◆ Exercise description ◆
From the records below, give the number of lines that include the word "subtotal". Add no other words.

◆ Extracted entries ◆
#####

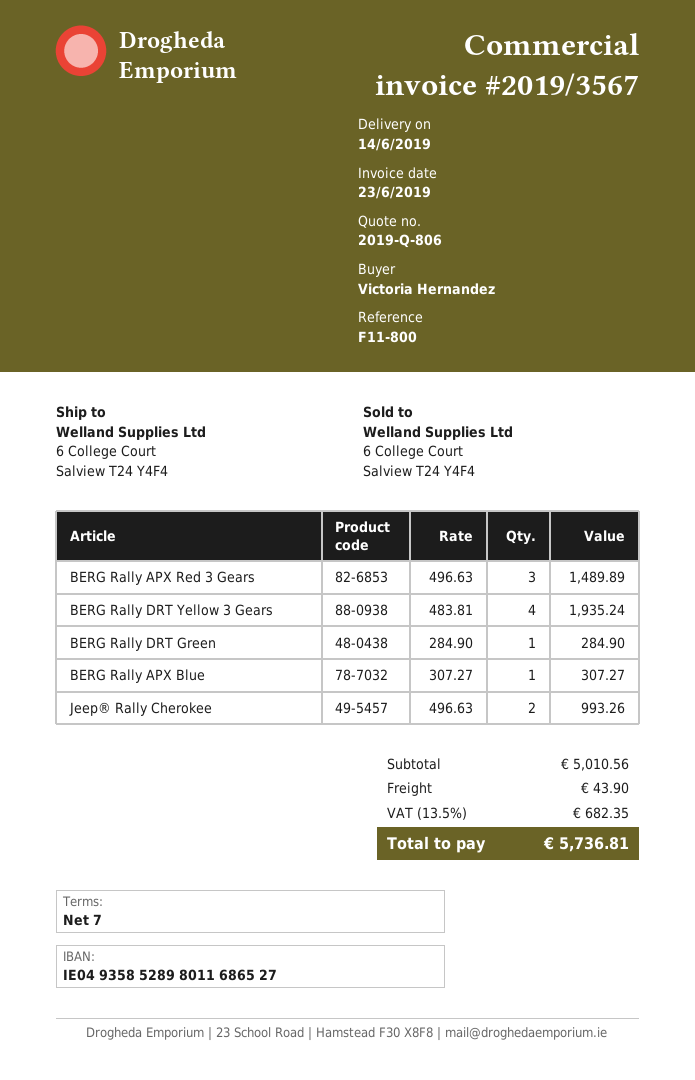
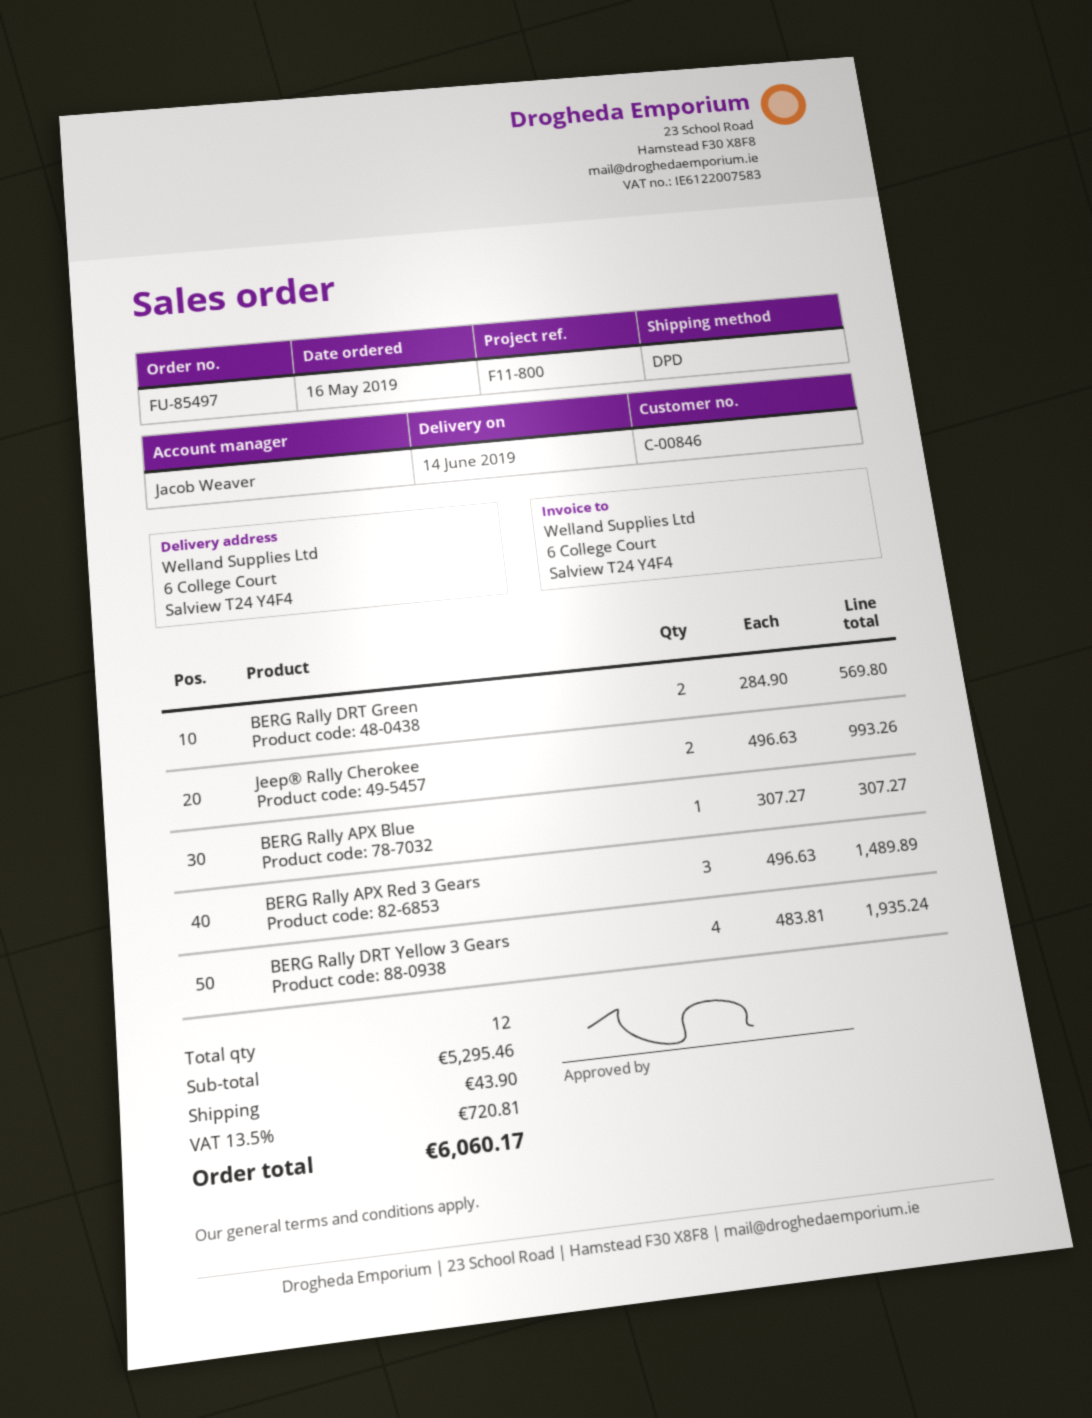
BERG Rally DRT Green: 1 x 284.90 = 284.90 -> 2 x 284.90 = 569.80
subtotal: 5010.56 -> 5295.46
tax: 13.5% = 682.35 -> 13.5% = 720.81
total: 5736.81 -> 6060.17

#####

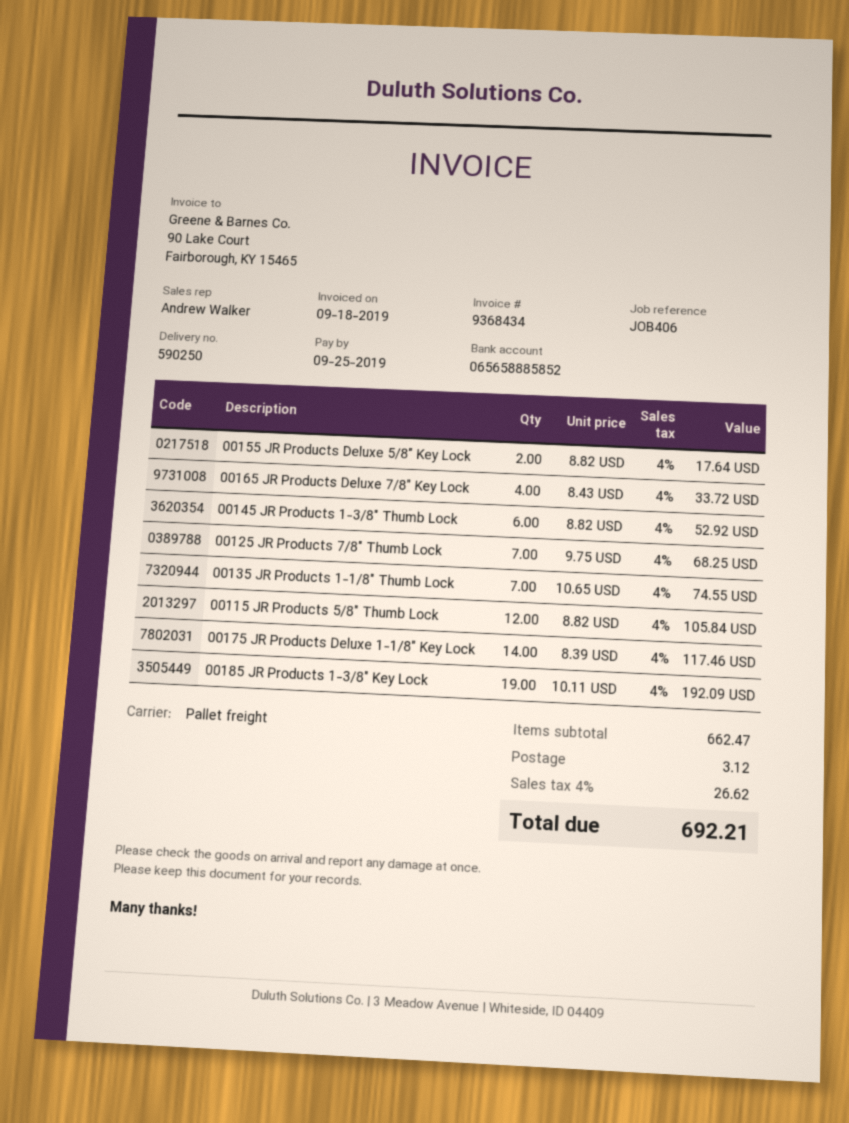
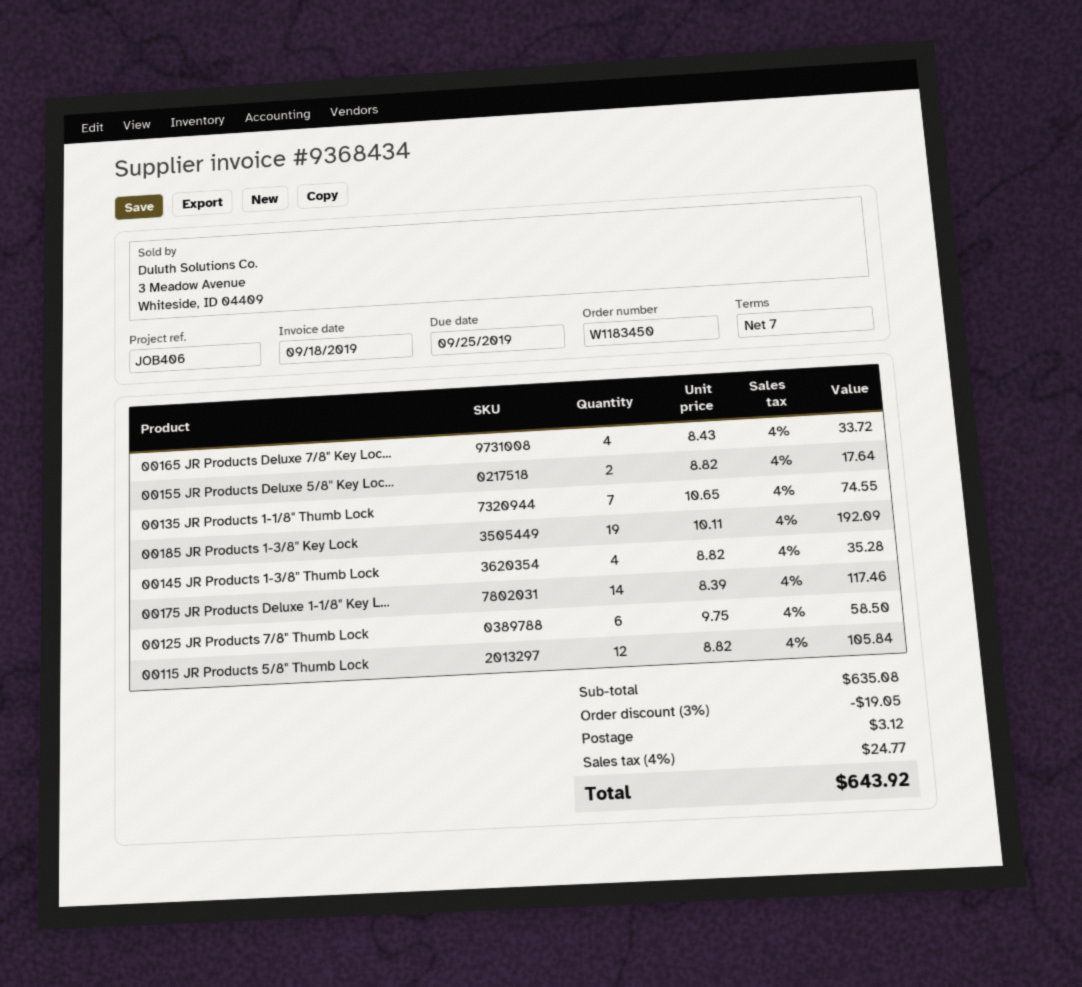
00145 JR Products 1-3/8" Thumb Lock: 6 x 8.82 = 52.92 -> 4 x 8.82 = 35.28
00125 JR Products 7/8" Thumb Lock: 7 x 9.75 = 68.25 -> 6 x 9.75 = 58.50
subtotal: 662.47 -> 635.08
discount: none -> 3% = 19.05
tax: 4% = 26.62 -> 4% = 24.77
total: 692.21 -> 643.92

#####

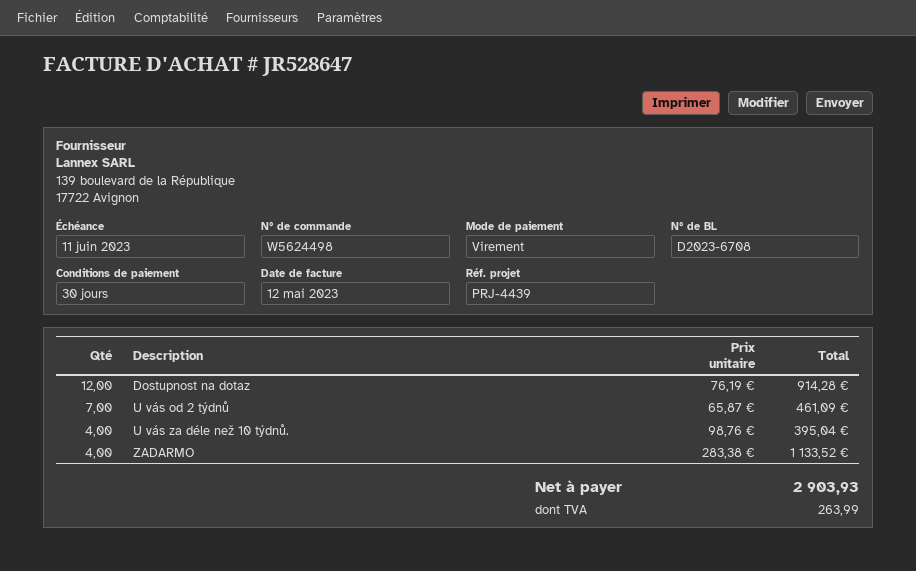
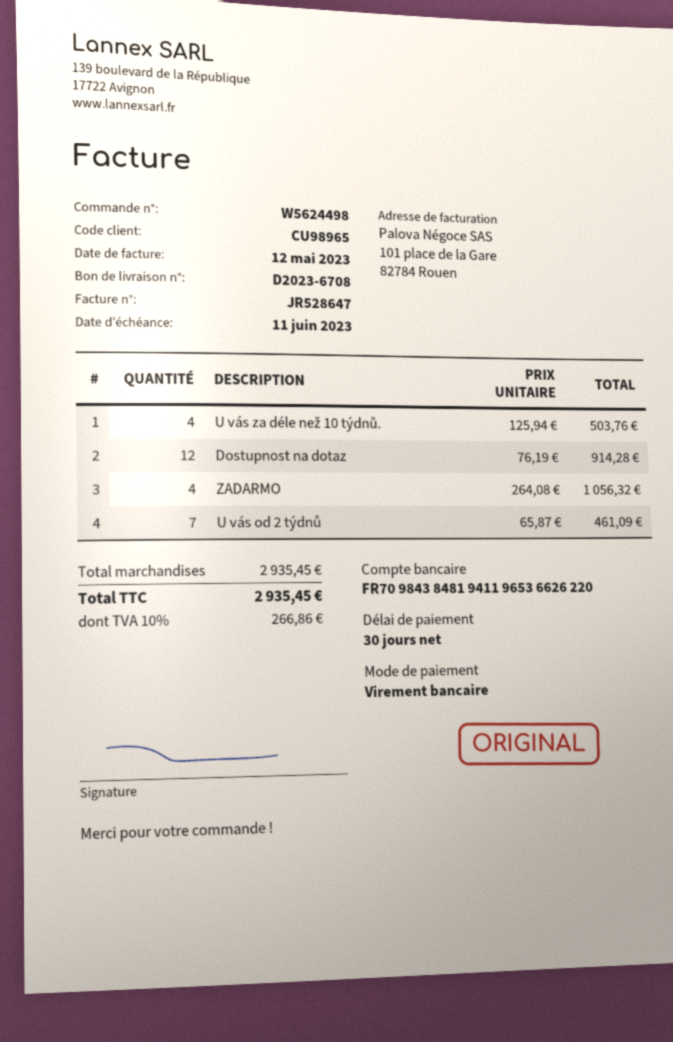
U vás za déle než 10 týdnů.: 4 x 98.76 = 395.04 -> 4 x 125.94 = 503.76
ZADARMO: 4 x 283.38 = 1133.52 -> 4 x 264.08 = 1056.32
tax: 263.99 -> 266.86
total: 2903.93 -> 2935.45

#####

◆ Answer section ◆
2